_Data for review_.
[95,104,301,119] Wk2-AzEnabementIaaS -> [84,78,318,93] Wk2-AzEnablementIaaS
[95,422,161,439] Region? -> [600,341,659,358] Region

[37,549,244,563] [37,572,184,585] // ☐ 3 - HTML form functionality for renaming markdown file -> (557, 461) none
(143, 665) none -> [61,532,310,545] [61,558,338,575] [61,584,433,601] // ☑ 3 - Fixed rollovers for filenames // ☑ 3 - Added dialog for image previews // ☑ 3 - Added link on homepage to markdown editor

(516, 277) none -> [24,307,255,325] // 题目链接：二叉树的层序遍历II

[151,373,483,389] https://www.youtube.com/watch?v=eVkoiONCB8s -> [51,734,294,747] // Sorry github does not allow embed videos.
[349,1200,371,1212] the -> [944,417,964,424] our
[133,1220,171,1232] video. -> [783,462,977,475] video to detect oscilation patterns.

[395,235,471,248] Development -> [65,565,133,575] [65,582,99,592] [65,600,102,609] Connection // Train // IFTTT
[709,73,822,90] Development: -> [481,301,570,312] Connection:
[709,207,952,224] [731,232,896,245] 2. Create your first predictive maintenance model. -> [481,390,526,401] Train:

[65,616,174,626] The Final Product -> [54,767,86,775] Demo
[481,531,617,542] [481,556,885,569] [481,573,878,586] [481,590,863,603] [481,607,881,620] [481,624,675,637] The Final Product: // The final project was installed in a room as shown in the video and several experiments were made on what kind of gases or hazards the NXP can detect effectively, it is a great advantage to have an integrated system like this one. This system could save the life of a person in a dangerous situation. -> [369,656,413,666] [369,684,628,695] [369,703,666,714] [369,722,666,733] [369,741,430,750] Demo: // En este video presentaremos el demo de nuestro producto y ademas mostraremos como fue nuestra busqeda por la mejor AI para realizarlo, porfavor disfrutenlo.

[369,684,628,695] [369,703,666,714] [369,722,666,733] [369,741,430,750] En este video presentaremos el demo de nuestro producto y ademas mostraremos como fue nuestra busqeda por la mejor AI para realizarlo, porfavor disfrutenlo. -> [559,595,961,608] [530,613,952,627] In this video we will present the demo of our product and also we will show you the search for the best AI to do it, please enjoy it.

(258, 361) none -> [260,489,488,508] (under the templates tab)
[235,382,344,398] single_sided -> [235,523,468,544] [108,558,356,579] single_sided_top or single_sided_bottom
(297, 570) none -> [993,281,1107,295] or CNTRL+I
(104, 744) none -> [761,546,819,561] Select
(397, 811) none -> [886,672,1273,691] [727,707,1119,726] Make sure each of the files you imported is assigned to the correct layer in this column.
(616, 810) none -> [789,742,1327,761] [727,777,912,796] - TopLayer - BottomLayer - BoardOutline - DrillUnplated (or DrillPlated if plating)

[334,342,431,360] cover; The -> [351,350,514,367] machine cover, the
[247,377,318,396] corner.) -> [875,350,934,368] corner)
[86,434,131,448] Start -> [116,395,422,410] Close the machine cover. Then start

_Assigned task_.
Copy out every entry exactly.

_Completed exercise_.
[95,104,301,119] Wk2-AzEnabementIaaS -> [84,78,318,93] Wk2-AzEnablementIaaS
[95,422,161,439] Region? -> [600,341,659,358] Region

[37,549,244,563] [37,572,184,585] // ☐ 3 - HTML form functionality for renaming markdown file -> (557, 461) none
(143, 665) none -> [61,532,310,545] [61,558,338,575] [61,584,433,601] // ☑ 3 - Fixed rollovers for filenames // ☑ 3 - Added dialog for image previews // ☑ 3 - Added link on homepage to markdown editor

(516, 277) none -> [24,307,255,325] // 题目链接：二叉树的层序遍历II

[151,373,483,389] https://www.youtube.com/watch?v=eVkoiONCB8s -> [51,734,294,747] // Sorry github does not allow embed videos.
[349,1200,371,1212] the -> [944,417,964,424] our
[133,1220,171,1232] video. -> [783,462,977,475] video to detect oscilation patterns.

[395,235,471,248] Development -> [65,565,133,575] [65,582,99,592] [65,600,102,609] Connection // Train // IFTTT
[709,73,822,90] Development: -> [481,301,570,312] Connection:
[709,207,952,224] [731,232,896,245] 2. Create your first predictive maintenance model. -> [481,390,526,401] Train:

[65,616,174,626] The Final Product -> [54,767,86,775] Demo
[481,531,617,542] [481,556,885,569] [481,573,878,586] [481,590,863,603] [481,607,881,620] [481,624,675,637] The Final Product: // The final project was installed in a room as shown in the video and several experiments were made on what kind of gases or hazards the NXP can detect effectively, it is a great advantage to have an integrated system like this one. This system could save the life of a person in a dangerous situation. -> [369,656,413,666] [369,684,628,695] [369,703,666,714] [369,722,666,733] [369,741,430,750] Demo: // En este video presentaremos el demo de nuestro producto y ademas mostraremos como fue nuestra busqeda por la mejor AI para realizarlo, porfavor disfrutenlo.

[369,684,628,695] [369,703,666,714] [369,722,666,733] [369,741,430,750] En este video presentaremos el demo de nuestro producto y ademas mostraremos como fue nuestra busqeda por la mejor AI para realizarlo, porfavor disfrutenlo. -> [559,595,961,608] [530,613,952,627] In this video we will present the demo of our product and also we will show you the search for the best AI to do it, please enjoy it.

(258, 361) none -> [260,489,488,508] (under the templates tab)
[235,382,344,398] single_sided -> [235,523,468,544] [108,558,356,579] single_sided_top or single_sided_bottom
(297, 570) none -> [993,281,1107,295] or CNTRL+I
(104, 744) none -> [761,546,819,561] Select
(397, 811) none -> [886,672,1273,691] [727,707,1119,726] Make sure each of the files you imported is assigned to the correct layer in this column.
(616, 810) none -> [789,742,1327,761] [727,777,912,796] - TopLayer - BottomLayer - BoardOutline - DrillUnplated (or DrillPlated if plating)

[334,342,431,360] cover; The -> [351,350,514,367] machine cover, the
[247,377,318,396] corner.) -> [875,350,934,368] corner)
[86,434,131,448] Start -> [116,395,422,410] Close the machine cover. Then start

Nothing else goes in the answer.